Meet our Teachers. Dario Martinelli

Important | 2023-09-21

Italian living in Lithuania. This is how the Faculty’s Professor Dario Martinelli is often introduced, but it is difficult to fit all his personality, hobbies and achievements into this phrase. Originally from Italy, after gaining experience at the Universities of Helsinki and Lapland, semiotician, musicologist, composer, researcher of cinema and other cultural phenomena, he has stayed in Lithuania for a longer period of time and has been delighting KTU students with his knowledge and insights for 10 years.

“Natural sciences study what makes life possible – humanities study what makes life worthwhile.”

Your research interests span across multiple disciplines: semiotics, musicology, animal studies, ethics/ideology, film studies. You have also recently presented a music album. What is common and different between these disciplines for you? What draws you to them?

There is an old joke that we tell among academics. It says that there are two different types of scholars: those who become so specialized in a single topic that in the end they know everything about nothing; and those who deal with so many different topics that in the end they know nothing about everything. I belong to the second group, definitely.

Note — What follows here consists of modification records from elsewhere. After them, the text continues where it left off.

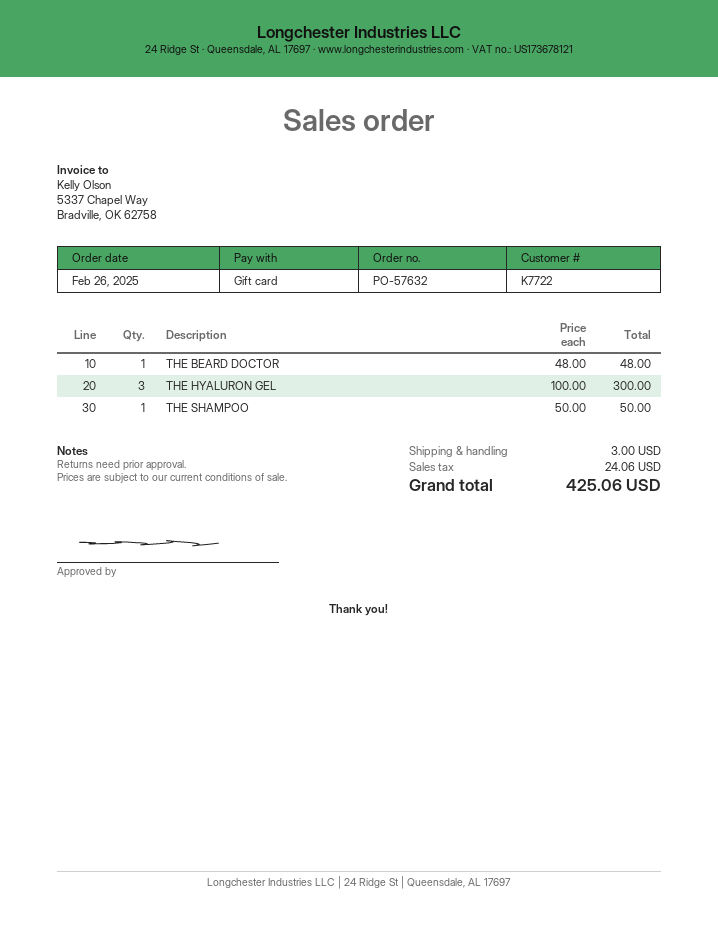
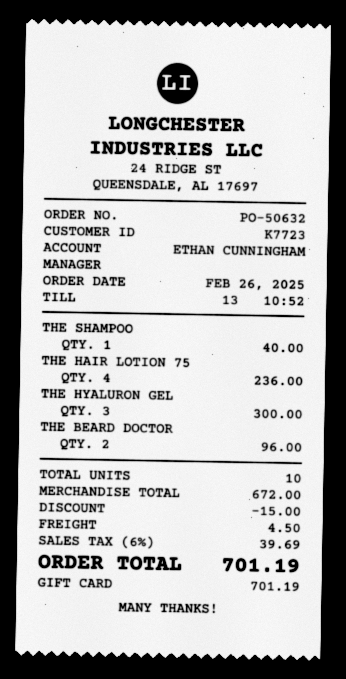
order number: PO-57632 -> PO-50632
customer number: K7722 -> K7723
THE BEARD DOCTOR: 1 for 48.00 -> 2 for 96.00
THE SHAMPOO: 1 for 50.00 -> 1 for 40.00
THE HAIR LOTION 75: none -> 4 for 236.00
discount: none -> 15.00
shipping: 3.00 -> 4.50
tax: 24.06 -> 39.69
total: 425.06 -> 701.19

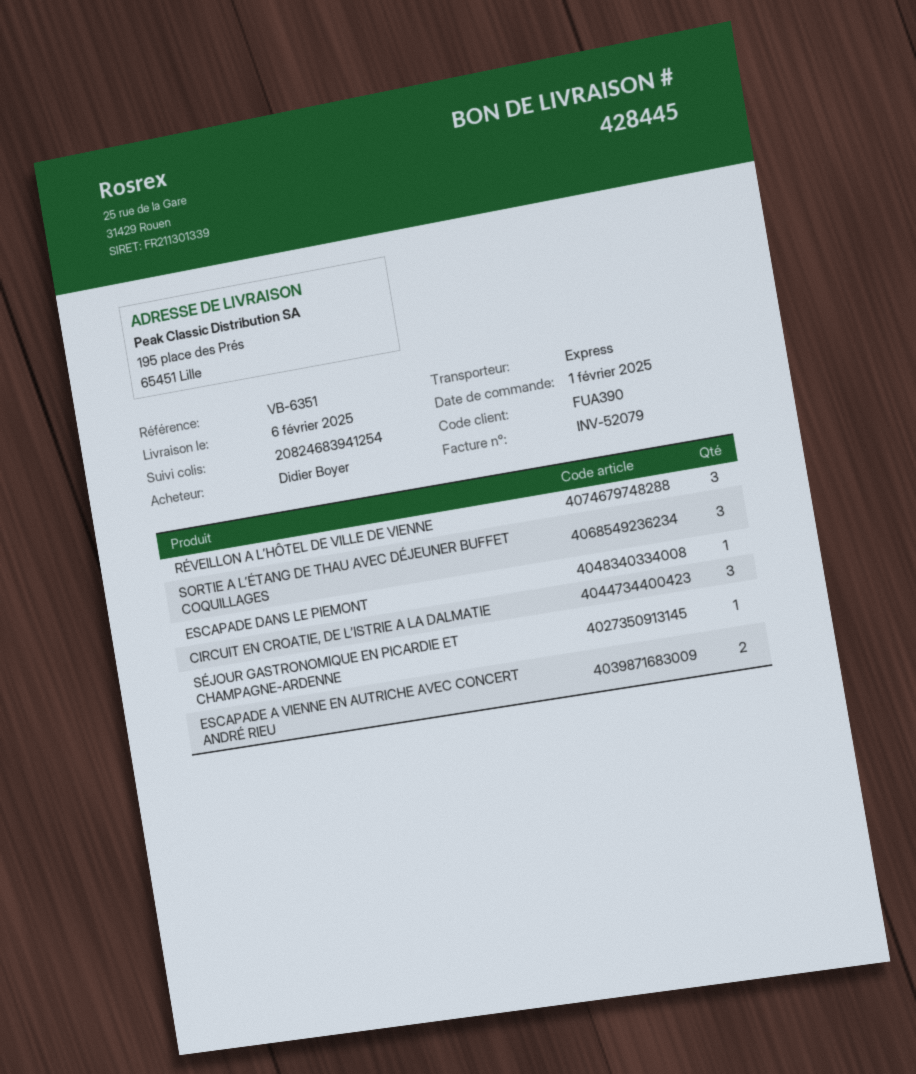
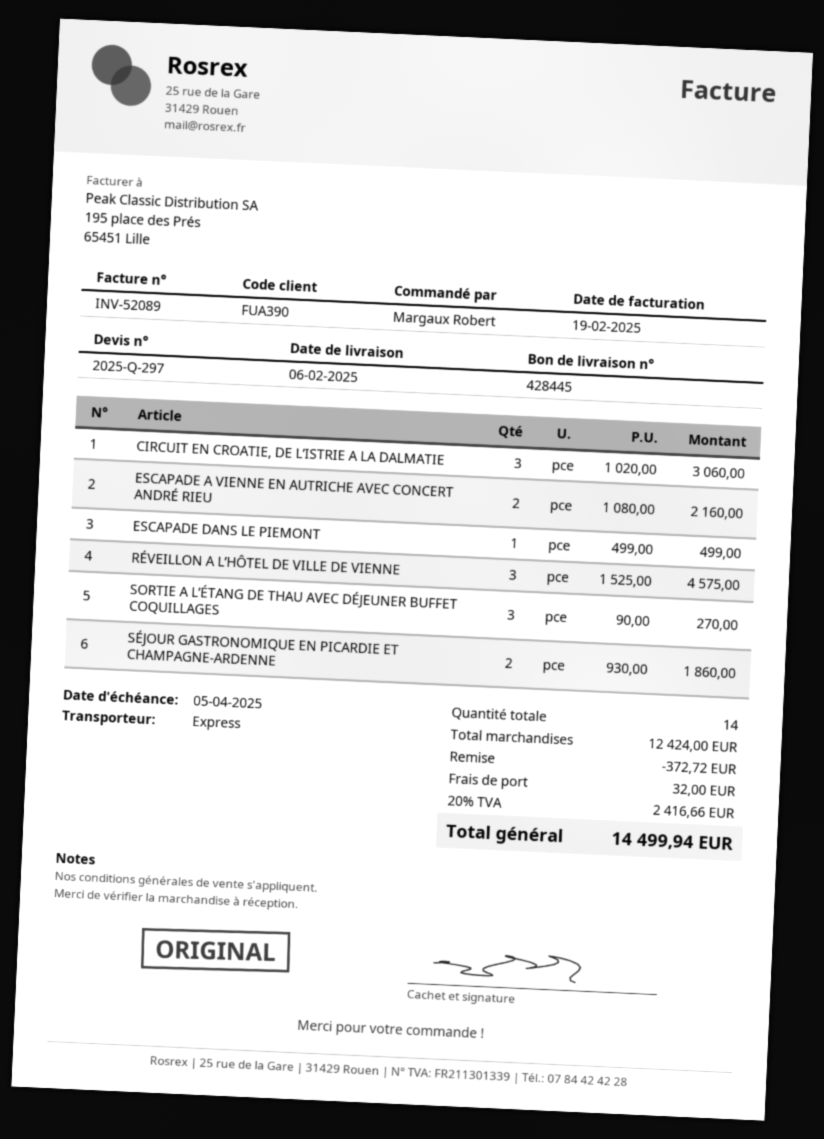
invoice number: INV-52079 -> INV-52089
ordered by: Didier Boyer -> Margaux Robert
SÉJOUR GASTRONOMIQUE EN PICARDIE ET CHAMPAGNE-ARDENNE: 1 -> 2

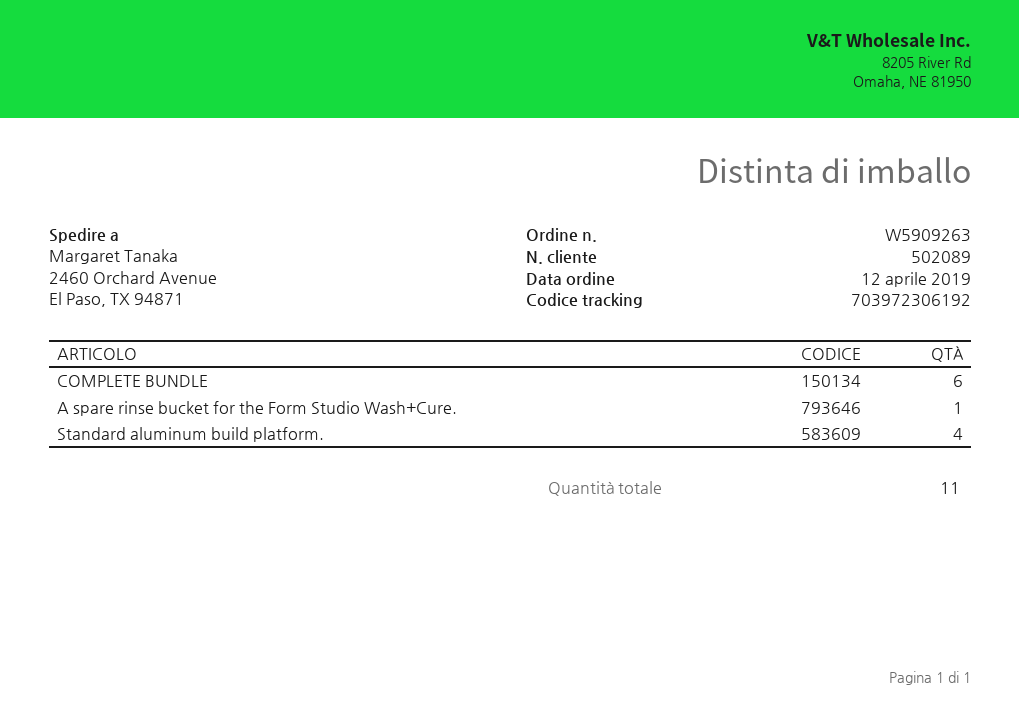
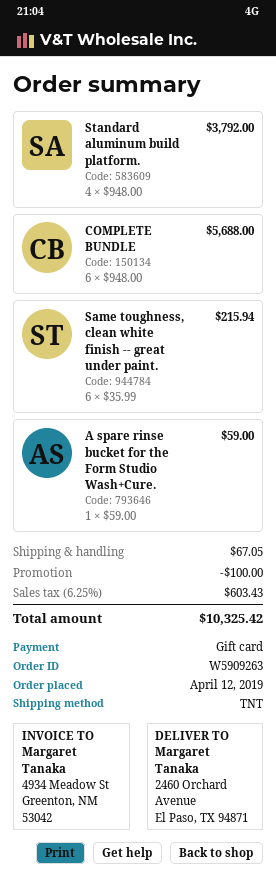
Same toughness, clean white finish -- great under paint.: none -> 6

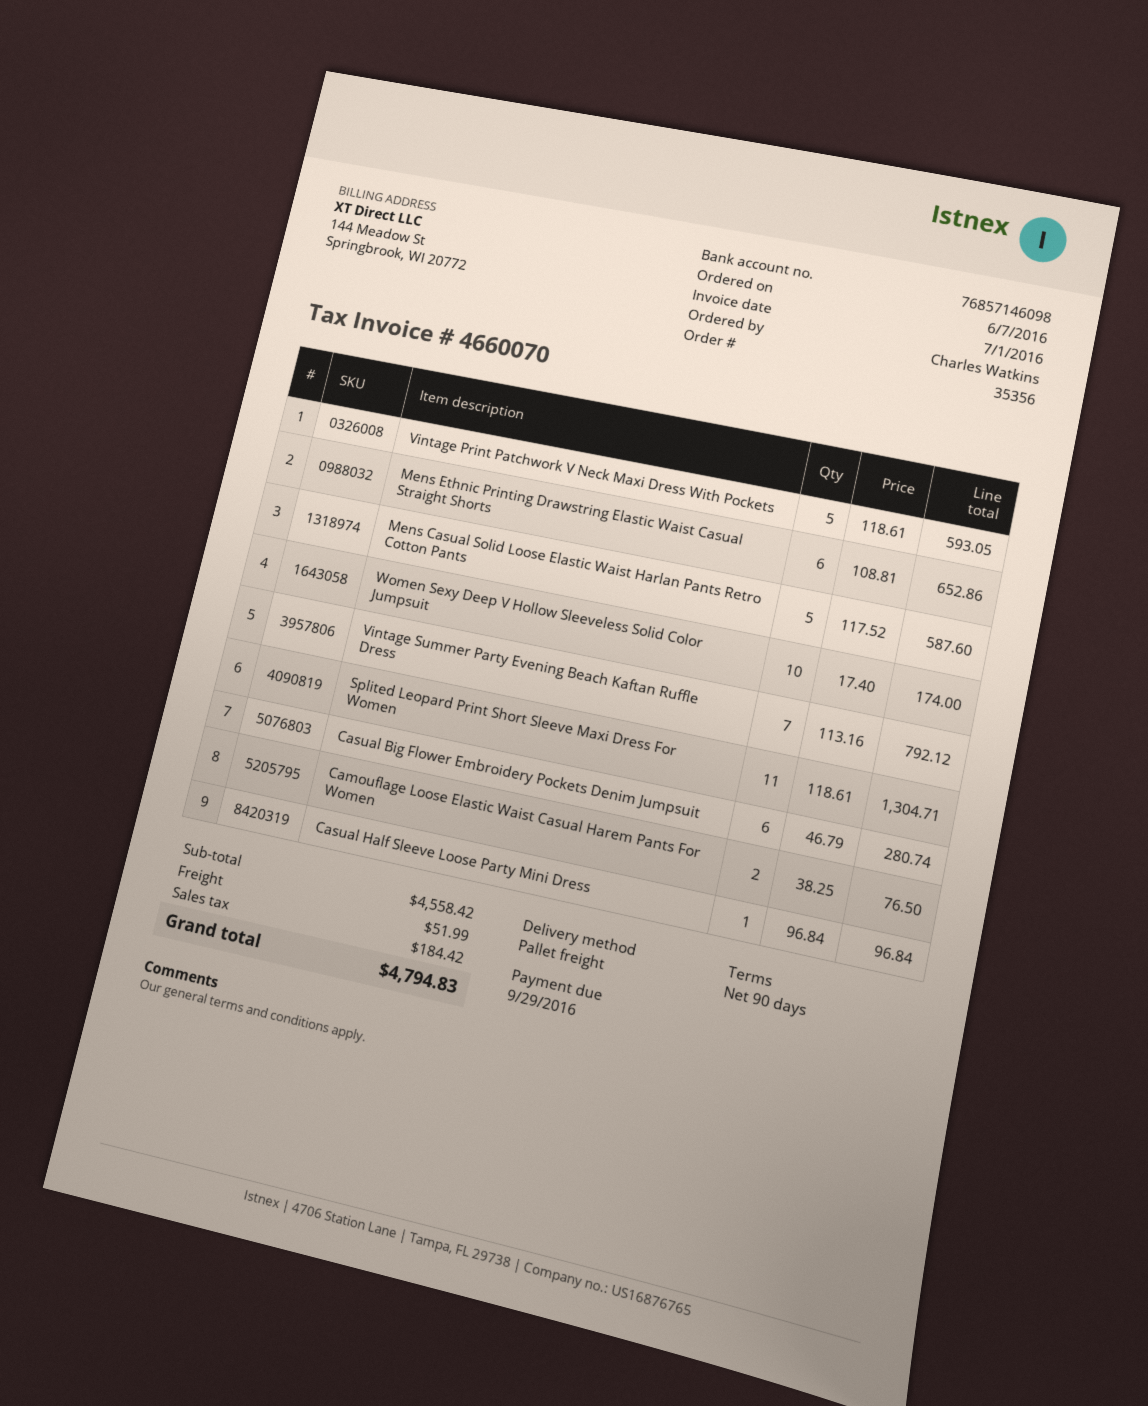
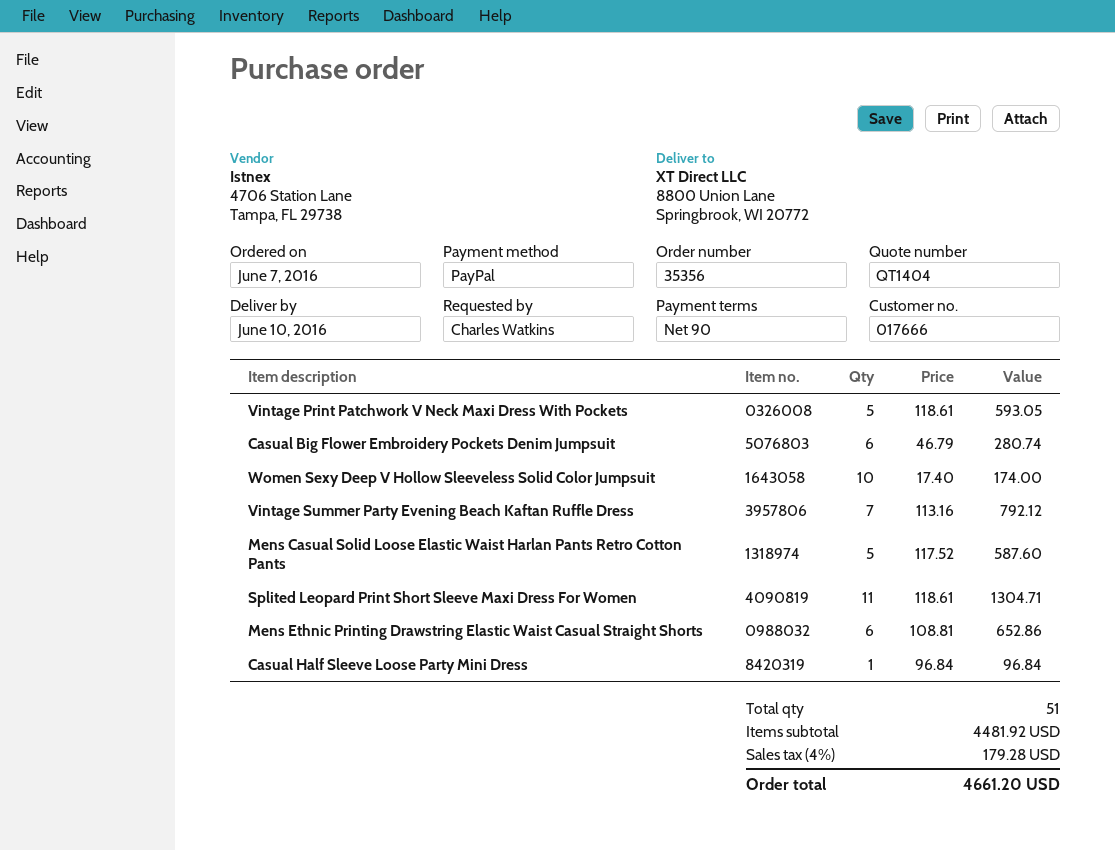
Camouflage Loose Elastic Waist Casual Harem Pants For Women: 2 x 38.25 = 76.50 -> none
subtotal: 4558.42 -> 4481.92
shipping: 51.99 -> none
tax: 184.42 -> 179.28
total: 4794.83 -> 4661.20

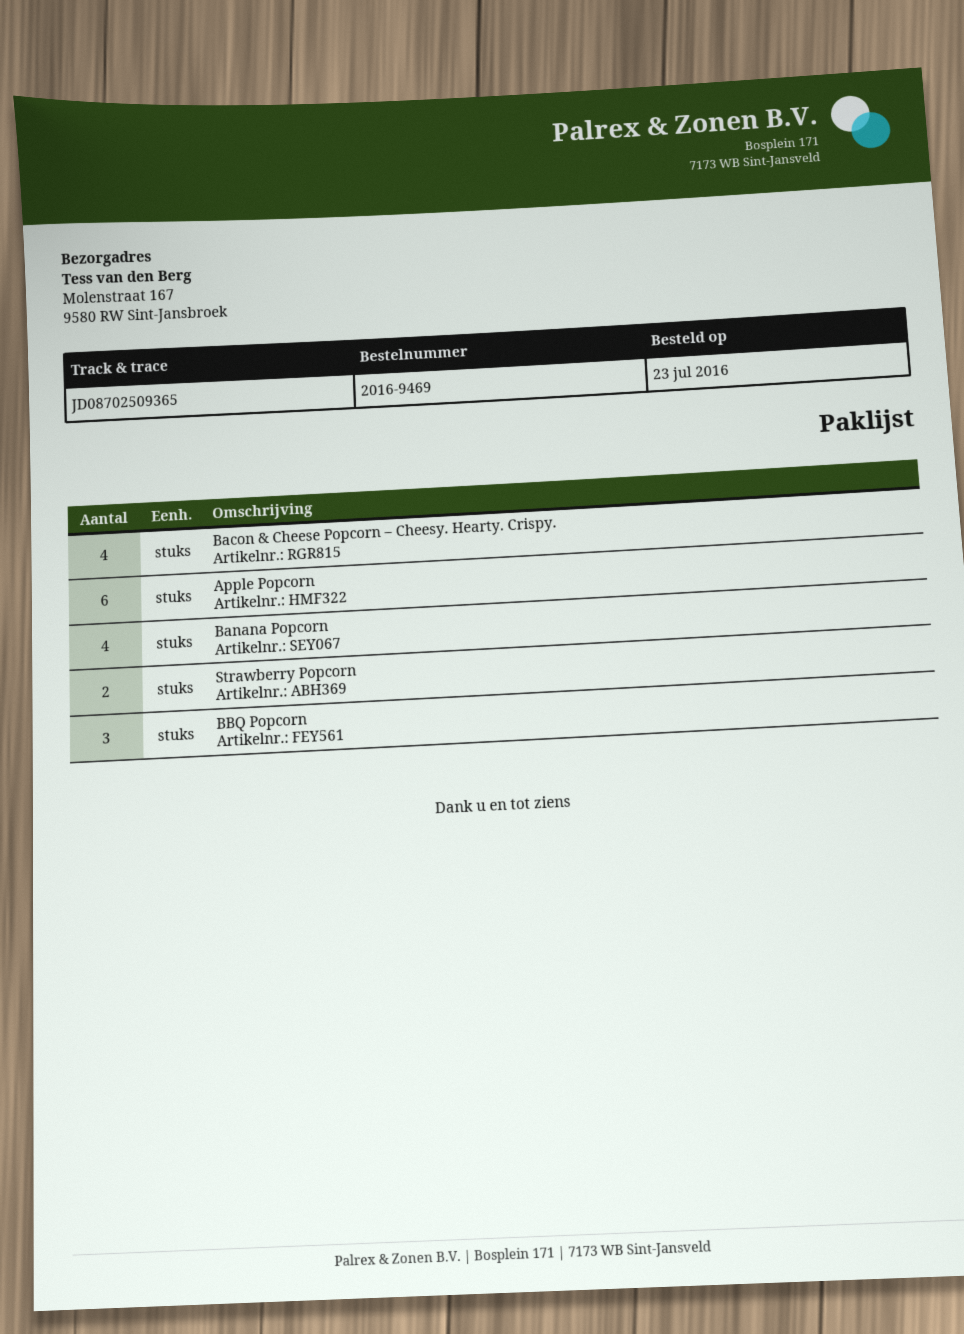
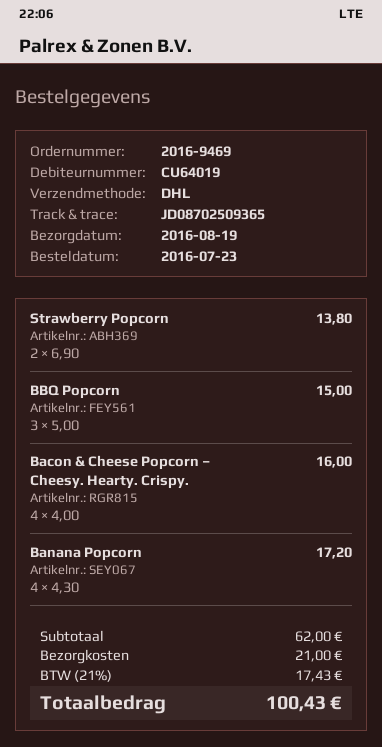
Apple Popcorn: 6 -> none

I guess it’s a question of passion, first of all. I’ve always believed in transforming your passions into your job. I love music, for instance, so I need an excuse to listen to a lot of music. Same with films. And I am very passionate about animal rights, so I look for opportunities to talk about them, and hopefully make people reflect about how much we kill and abuse animals.

Another reason is interdisciplinarity. Disciplines are different and similar at the same time. Similarities inspire consistence, differences inspire innovation. Very often, to see a certain discipline from the perspective of another discipline gives me a fresh approach and a lot of ideas that I wouldn’t have been able to imagine otherwise. To make just one example, in my last book, The Beatles and the Beatlesque: a crossdisciplinary analysis of sound, production and stylistic impact, I have been using models from film studies to analyse music production. Music producers often say that their job is similar to a film director, so I thought of verifying that idea in a scholarly sense.

Regarding your own music, how would you describe it? What inspired and motivated you to start working on it and record an album?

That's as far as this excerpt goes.